Edit difference data >>
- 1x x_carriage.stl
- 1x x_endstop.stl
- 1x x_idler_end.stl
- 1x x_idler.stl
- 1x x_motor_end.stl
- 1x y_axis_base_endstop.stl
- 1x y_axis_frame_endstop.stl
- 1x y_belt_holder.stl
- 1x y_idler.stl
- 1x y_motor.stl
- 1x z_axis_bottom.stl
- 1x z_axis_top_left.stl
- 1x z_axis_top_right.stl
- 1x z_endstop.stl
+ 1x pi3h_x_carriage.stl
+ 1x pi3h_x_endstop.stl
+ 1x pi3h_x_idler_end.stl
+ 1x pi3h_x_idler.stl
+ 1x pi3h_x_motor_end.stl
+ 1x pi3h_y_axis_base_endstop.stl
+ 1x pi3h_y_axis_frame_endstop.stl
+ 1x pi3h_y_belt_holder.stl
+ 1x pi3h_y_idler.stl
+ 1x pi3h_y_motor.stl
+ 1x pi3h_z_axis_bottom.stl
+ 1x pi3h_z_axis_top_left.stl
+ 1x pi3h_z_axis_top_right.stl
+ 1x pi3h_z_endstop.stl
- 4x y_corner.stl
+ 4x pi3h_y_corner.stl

==

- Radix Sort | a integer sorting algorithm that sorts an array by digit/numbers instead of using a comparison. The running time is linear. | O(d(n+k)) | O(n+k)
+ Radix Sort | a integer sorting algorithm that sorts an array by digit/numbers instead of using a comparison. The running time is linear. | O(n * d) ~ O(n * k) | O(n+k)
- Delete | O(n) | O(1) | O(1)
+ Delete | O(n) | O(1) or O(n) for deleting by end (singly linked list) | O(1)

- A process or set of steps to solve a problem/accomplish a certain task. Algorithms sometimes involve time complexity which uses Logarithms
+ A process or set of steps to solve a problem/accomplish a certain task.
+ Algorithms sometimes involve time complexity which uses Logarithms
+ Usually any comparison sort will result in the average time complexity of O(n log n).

What is required >> Which of the lines above include the word "digit"? List those lines.

Exercise response >>
- Radix Sort | a integer sorting algorithm that sorts an array by digit/numbers instead of using a comparison. The running time is linear. | O(d(n+k)) | O(n+k)
+ Radix Sort | a integer sorting algorithm that sorts an array by digit/numbers instead of using a comparison. The running time is linear. | O(n * d) ~ O(n * k) | O(n+k)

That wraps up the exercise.